Search the entries below for the word "This", then copy each line in which it is found.

BEGIN

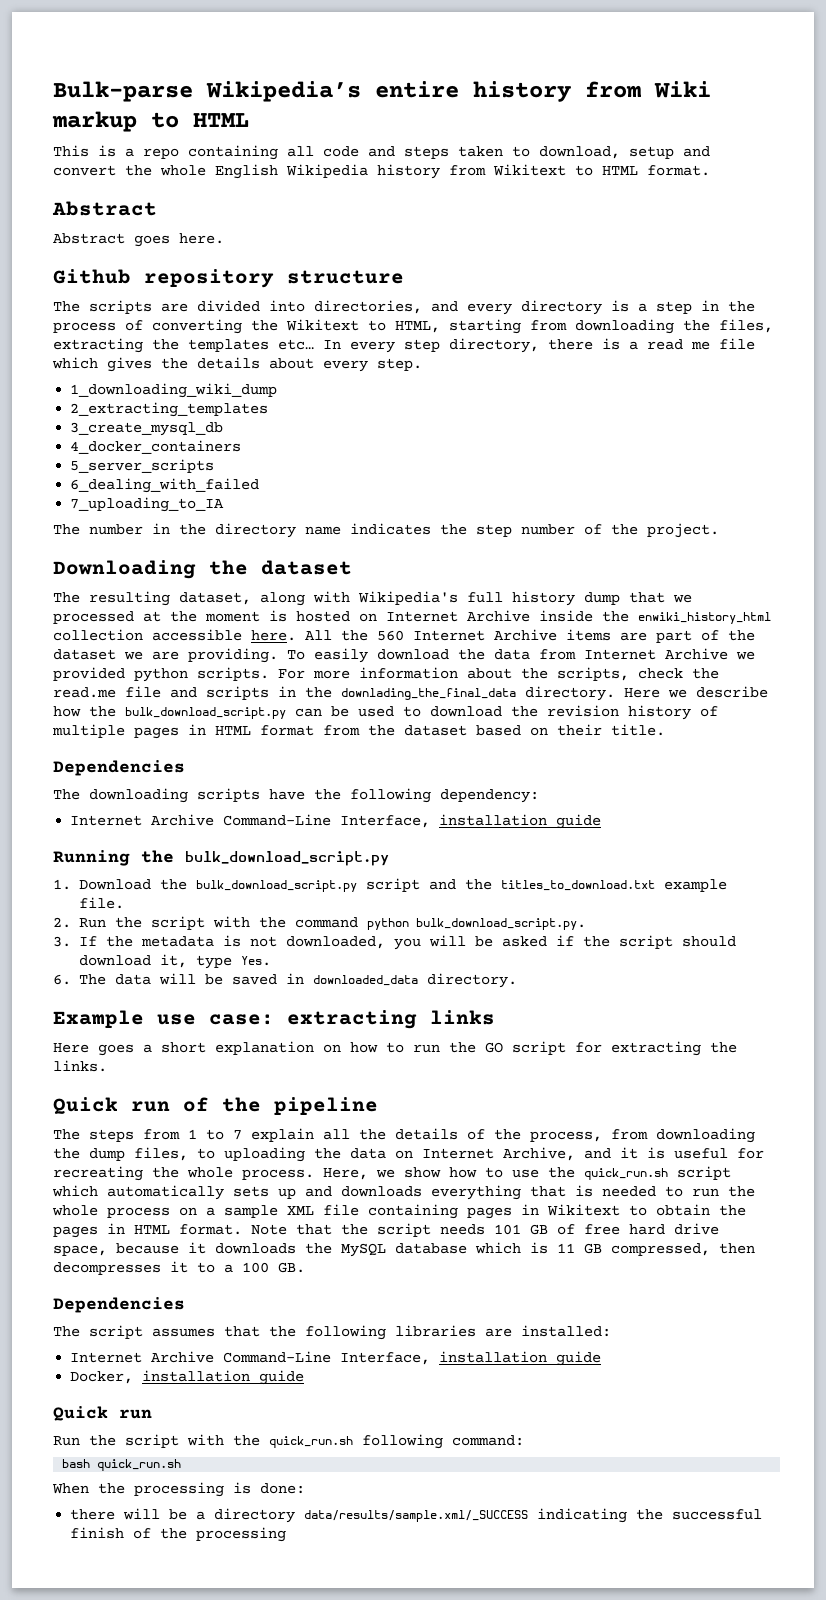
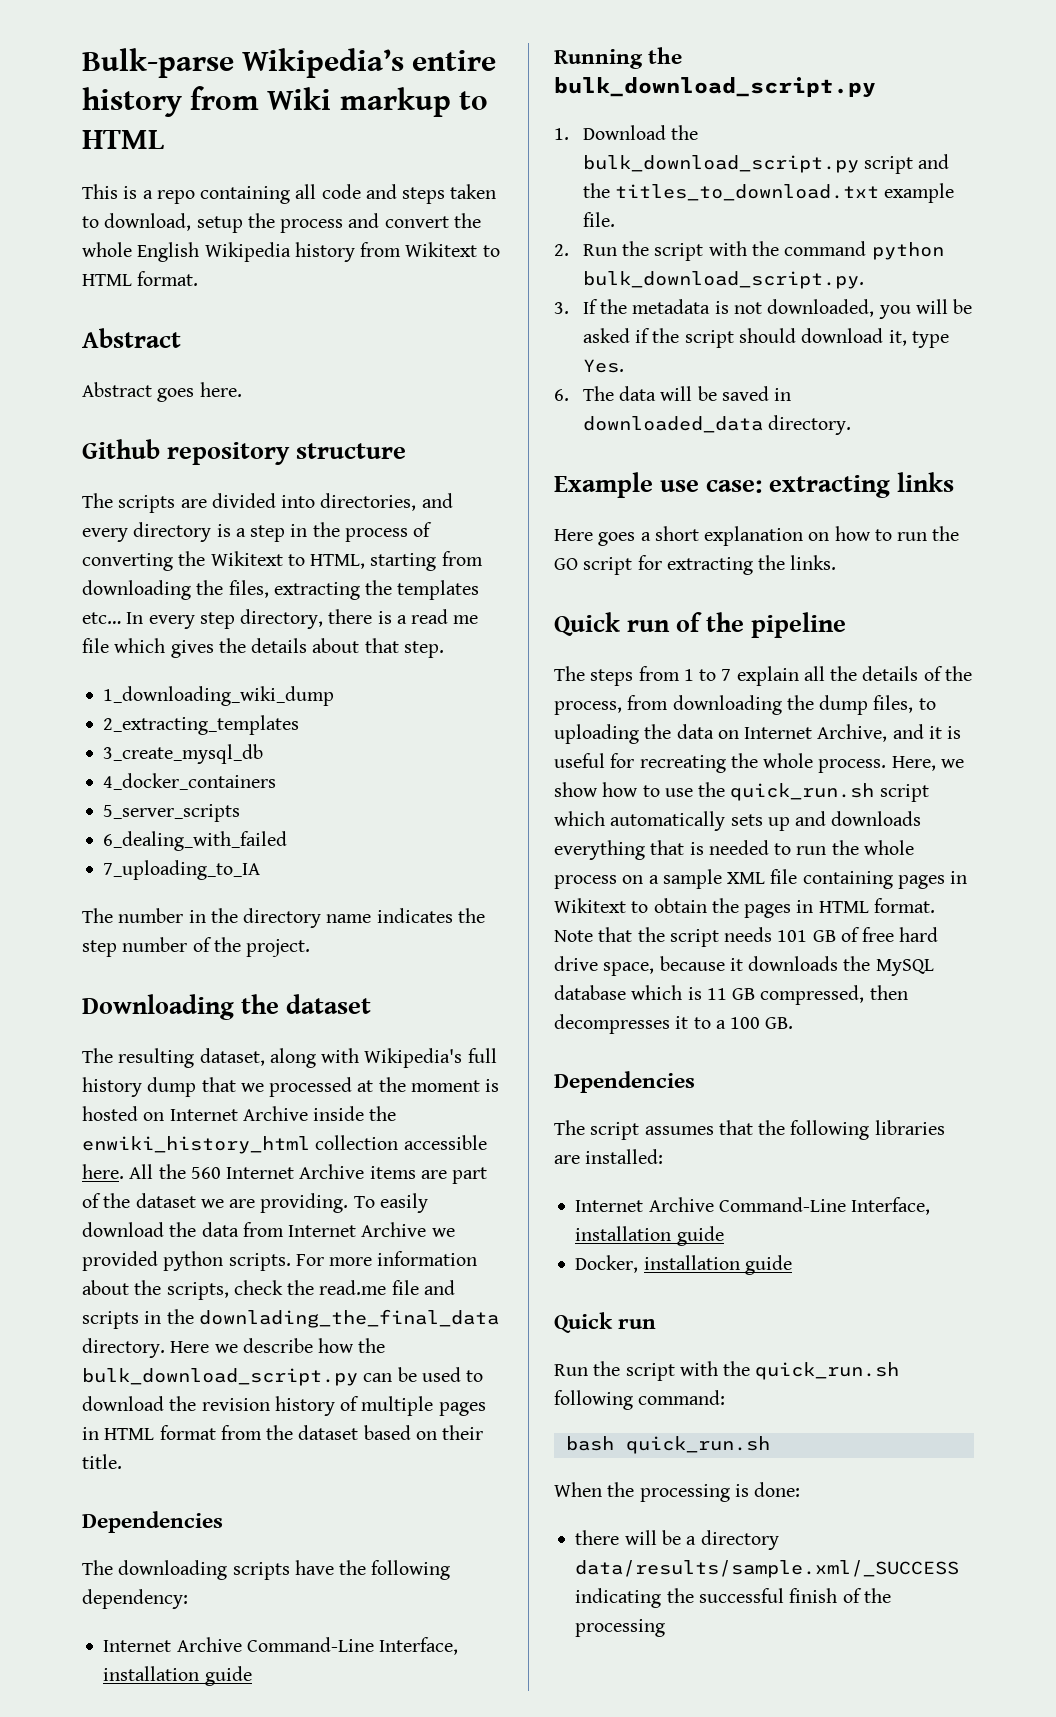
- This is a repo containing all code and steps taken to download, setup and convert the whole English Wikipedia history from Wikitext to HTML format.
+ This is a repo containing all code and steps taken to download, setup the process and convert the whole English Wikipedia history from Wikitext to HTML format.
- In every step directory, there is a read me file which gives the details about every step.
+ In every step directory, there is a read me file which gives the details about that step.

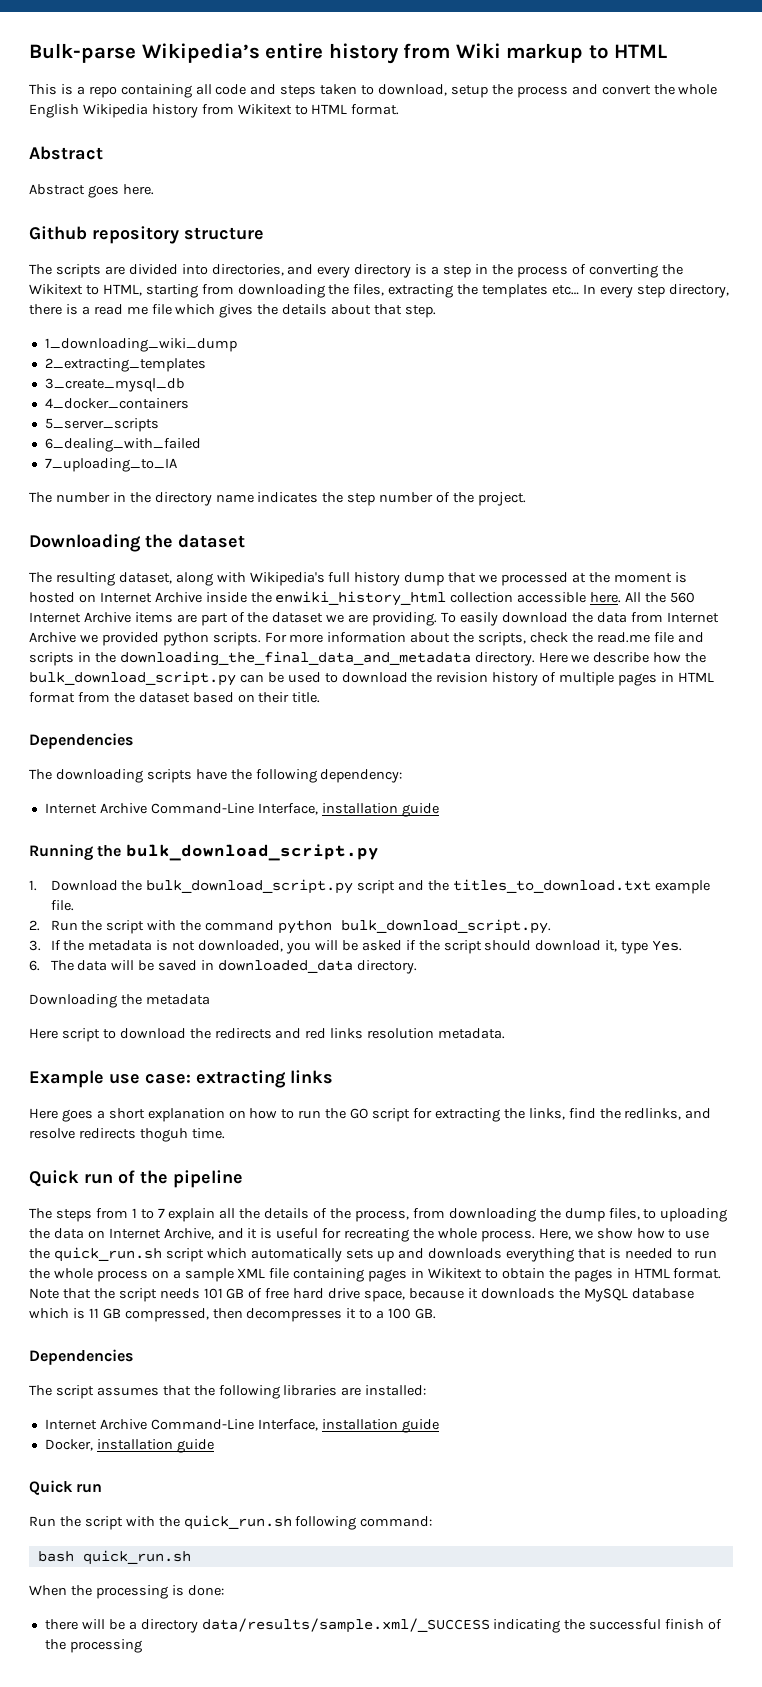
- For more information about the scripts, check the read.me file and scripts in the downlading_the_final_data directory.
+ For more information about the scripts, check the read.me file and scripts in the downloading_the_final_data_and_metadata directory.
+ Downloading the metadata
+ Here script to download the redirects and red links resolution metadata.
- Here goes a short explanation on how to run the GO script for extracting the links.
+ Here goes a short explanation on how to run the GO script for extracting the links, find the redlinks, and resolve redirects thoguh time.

END

> [RESPONSE AREA]:
- This is a repo containing all code and steps taken to download, setup and convert the whole English Wikipedia history from Wikitext to HTML format.
+ This is a repo containing all code and steps taken to download, setup the process and convert the whole English Wikipedia history from Wikitext to HTML format.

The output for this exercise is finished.